A patient with fever, chest pain and a rapidly changing chest X-ray

  • Bas de Groot1Email author,
  • Daan Brand1,
  • Tessel N. E. Vossenberg2 and
  • Andrea Warnemunde1
International Journal of Emergency Medicine20103:247

https://doi.org/10.1007/s12245-010-0247-z

Received: 9 September 2010

Accepted: 13 September 2010

Published: 26 October 2010

A 58-year-old male presented to the emergency department with fever, malaise and right-sided chest pain, aggravating during inspiration. Two days prior to presentation, he had been discharged home from another hospital with antibiotics for a suspected urinary tract infection.

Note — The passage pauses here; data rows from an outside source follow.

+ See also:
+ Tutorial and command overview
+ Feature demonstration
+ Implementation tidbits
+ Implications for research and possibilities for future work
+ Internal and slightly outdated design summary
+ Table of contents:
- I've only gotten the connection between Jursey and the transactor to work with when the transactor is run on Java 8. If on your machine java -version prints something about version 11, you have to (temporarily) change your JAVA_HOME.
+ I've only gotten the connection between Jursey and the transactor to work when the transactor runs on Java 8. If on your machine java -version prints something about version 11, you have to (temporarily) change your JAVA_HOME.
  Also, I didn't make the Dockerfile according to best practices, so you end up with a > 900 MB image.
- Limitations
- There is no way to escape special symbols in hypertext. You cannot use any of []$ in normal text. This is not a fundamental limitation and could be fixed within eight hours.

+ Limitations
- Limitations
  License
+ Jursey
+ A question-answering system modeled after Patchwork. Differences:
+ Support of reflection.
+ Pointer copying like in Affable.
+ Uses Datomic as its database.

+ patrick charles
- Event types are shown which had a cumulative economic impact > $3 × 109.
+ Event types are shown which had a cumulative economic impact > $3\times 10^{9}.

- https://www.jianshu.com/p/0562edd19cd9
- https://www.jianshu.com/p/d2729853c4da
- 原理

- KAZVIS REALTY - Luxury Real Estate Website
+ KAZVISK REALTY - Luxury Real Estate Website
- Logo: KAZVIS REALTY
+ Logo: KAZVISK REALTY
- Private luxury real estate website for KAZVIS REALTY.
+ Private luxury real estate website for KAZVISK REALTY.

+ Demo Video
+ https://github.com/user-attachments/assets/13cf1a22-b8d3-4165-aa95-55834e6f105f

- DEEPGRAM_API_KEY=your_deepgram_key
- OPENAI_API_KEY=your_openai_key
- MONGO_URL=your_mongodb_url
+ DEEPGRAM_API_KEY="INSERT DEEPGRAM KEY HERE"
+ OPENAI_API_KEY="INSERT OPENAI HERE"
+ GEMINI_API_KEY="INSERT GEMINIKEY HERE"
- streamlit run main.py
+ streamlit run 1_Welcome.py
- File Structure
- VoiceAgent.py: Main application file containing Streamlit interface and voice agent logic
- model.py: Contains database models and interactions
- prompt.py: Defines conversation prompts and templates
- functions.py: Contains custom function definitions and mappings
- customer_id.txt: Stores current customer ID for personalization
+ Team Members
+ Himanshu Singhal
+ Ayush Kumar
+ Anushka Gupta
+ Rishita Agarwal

Chest X-ray and CT scan, trans-thoracic echocardiography and blood cultures had not revealed any abnormalities during that hospital admission. The patient had a Bentall procedure with aortic valve replacement, complicated by cardiac tamponade 2 years earlier. Since then his body weight had gradually decreased by 20 kg, and there had been intermittent low-grade fever.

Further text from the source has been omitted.